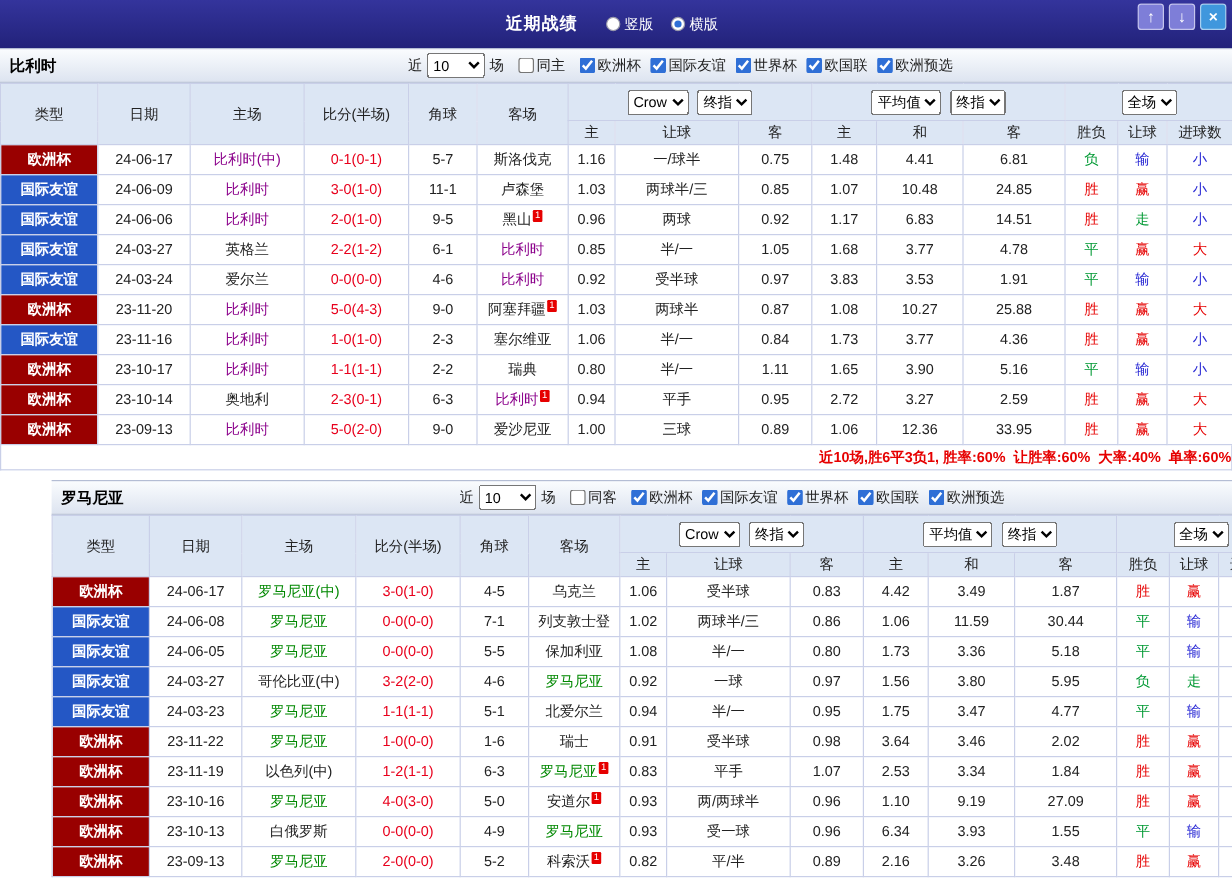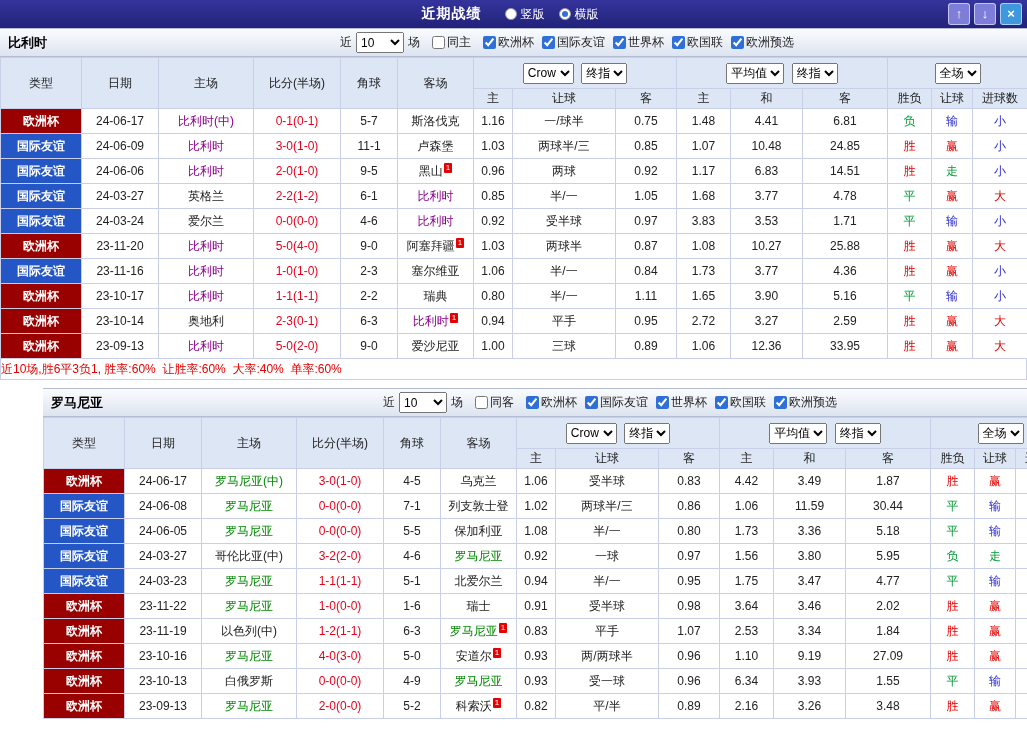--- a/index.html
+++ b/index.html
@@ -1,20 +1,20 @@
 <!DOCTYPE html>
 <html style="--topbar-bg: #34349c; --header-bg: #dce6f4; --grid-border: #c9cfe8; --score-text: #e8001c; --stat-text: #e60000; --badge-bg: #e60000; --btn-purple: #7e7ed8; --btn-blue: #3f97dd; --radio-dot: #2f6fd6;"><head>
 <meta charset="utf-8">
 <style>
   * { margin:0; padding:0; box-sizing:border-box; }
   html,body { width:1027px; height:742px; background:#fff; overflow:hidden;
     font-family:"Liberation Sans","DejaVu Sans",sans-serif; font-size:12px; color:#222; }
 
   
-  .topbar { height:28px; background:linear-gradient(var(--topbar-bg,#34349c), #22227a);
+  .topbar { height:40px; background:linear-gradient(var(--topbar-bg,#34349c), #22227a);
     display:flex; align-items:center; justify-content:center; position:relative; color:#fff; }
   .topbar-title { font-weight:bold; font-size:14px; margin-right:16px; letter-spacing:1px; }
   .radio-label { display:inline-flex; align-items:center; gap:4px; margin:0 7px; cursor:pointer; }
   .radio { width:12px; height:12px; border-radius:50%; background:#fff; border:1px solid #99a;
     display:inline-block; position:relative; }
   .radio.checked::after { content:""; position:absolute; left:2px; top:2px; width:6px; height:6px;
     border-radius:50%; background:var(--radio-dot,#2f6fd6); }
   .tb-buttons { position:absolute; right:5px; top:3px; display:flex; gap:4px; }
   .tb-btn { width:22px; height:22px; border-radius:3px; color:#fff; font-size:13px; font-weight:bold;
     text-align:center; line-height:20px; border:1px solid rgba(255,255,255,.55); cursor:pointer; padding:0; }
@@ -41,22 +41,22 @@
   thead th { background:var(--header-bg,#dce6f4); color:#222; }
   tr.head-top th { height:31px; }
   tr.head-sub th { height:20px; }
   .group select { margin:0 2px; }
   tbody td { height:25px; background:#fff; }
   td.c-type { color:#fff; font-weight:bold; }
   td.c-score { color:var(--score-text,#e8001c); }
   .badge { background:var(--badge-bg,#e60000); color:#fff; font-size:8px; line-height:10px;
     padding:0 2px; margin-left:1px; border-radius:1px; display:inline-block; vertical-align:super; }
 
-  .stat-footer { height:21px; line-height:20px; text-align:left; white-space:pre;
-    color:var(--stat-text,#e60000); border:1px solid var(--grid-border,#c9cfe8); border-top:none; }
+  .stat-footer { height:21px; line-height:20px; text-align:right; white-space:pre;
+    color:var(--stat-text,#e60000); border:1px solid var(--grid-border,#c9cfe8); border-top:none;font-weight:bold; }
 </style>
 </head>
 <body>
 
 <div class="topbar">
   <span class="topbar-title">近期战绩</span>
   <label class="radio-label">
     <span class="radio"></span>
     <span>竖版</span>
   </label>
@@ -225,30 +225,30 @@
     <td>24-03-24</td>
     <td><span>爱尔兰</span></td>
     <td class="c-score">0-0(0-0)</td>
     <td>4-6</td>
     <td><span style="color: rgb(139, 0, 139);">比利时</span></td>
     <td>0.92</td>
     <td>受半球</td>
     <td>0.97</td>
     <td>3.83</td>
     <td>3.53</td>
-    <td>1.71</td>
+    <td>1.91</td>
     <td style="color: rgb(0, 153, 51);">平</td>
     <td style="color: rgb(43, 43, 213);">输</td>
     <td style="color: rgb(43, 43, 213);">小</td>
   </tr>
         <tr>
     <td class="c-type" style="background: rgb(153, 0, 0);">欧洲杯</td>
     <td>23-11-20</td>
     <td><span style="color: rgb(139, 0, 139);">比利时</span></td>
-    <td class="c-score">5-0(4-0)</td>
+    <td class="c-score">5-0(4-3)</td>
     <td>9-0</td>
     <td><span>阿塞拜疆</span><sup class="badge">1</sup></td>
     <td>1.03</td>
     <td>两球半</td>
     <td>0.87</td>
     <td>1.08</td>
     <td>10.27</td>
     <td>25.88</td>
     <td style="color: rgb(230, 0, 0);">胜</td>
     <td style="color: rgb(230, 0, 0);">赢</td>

=====

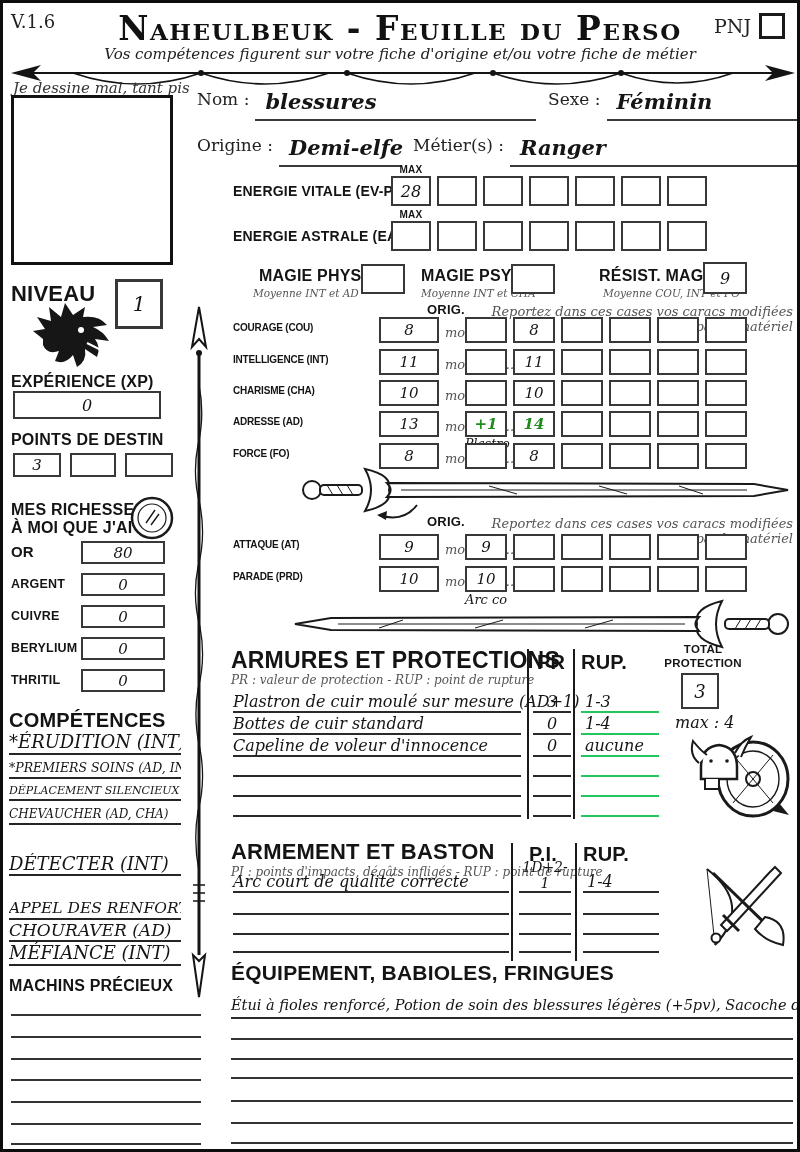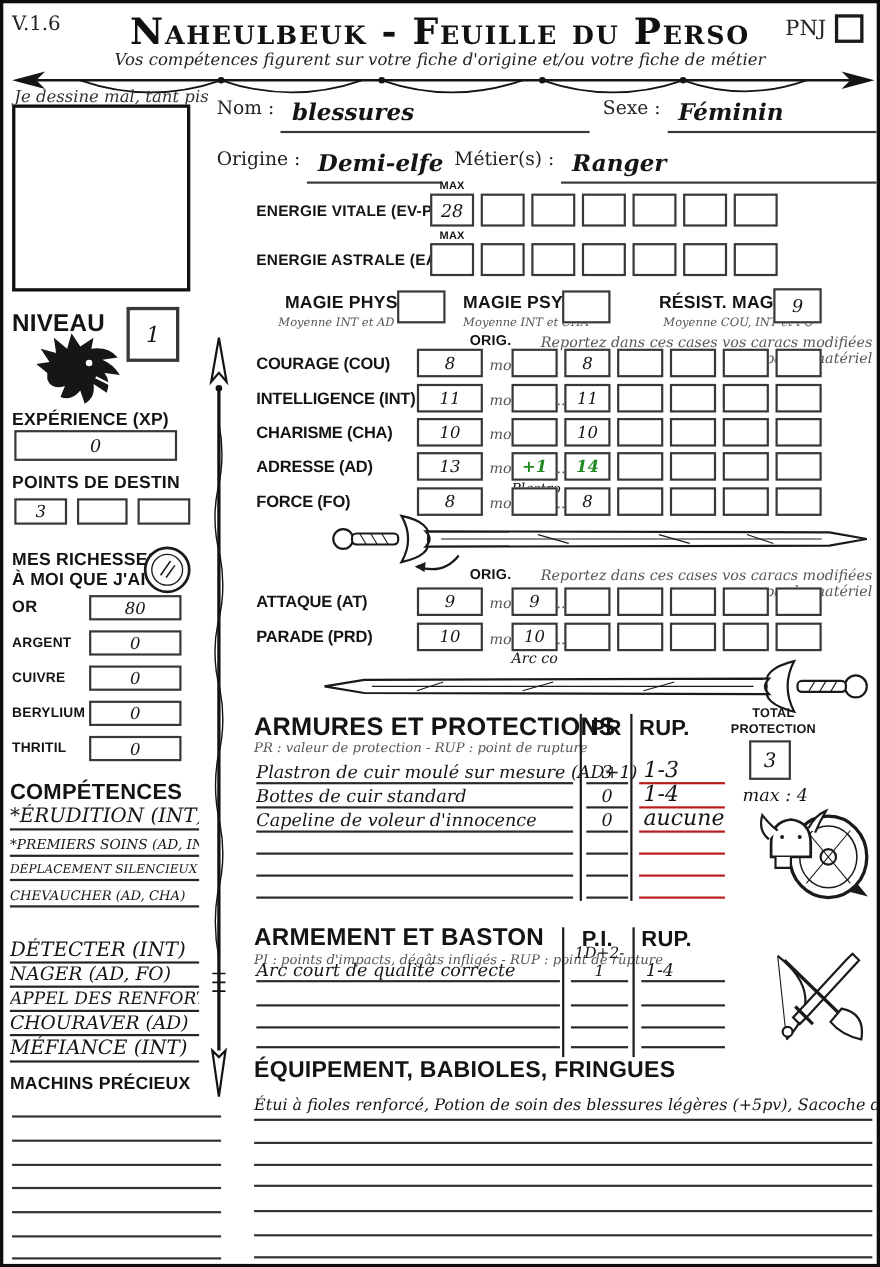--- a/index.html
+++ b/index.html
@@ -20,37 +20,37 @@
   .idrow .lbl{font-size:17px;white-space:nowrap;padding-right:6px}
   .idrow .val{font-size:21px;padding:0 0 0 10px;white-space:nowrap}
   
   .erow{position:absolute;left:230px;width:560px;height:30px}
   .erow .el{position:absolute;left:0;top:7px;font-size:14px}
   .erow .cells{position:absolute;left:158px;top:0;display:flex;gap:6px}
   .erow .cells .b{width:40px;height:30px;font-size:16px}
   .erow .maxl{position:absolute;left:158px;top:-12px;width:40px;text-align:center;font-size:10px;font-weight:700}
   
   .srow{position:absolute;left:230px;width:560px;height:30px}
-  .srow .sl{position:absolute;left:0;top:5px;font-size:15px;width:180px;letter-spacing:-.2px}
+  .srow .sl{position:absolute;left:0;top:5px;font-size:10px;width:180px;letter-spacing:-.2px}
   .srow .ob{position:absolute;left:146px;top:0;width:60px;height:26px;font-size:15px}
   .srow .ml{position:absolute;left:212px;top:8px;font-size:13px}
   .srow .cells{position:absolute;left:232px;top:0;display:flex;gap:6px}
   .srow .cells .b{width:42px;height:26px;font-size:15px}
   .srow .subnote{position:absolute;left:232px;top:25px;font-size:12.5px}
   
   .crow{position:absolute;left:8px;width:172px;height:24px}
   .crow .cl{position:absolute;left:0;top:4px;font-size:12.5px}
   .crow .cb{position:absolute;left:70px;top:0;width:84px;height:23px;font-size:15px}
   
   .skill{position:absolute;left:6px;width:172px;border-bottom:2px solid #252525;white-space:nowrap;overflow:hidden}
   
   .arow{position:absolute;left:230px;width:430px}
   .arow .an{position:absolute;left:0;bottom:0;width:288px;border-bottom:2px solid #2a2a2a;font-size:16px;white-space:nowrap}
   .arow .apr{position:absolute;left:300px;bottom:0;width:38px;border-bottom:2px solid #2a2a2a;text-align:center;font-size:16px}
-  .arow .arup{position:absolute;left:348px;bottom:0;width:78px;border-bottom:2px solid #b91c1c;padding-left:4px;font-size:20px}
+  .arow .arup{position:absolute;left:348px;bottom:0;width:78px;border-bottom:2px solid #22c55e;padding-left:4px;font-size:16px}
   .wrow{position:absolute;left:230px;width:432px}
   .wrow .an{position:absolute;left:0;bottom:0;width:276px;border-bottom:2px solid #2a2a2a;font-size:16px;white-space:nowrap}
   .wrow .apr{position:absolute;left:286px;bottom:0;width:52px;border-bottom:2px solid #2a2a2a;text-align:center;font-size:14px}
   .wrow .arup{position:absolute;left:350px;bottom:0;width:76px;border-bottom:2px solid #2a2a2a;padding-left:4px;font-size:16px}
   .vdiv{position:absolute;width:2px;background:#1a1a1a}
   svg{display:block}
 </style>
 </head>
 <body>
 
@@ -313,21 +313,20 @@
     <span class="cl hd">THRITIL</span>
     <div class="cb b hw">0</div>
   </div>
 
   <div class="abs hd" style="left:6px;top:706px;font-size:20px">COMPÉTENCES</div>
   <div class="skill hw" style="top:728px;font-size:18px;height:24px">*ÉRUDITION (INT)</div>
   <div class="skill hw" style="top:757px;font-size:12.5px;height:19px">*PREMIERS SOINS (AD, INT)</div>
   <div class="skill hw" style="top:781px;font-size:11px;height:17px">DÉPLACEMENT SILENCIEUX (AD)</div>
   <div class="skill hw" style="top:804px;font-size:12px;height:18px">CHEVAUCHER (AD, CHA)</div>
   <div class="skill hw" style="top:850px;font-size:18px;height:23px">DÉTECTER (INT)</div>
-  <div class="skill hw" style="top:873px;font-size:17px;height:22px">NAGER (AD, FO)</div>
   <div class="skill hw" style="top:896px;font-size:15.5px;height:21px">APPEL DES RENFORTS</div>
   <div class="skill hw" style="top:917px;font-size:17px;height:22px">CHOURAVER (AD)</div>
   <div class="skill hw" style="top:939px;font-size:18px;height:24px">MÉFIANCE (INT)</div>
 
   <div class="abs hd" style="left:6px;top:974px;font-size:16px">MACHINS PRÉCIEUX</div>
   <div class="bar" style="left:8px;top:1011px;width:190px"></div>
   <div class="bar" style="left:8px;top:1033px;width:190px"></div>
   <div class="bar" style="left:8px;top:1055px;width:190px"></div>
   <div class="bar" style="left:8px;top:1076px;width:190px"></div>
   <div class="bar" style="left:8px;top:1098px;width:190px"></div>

=====

### TO DO
Check each line above for the string "letter" and report how many lines have it, giving only the number.

### RESULT BELOW
3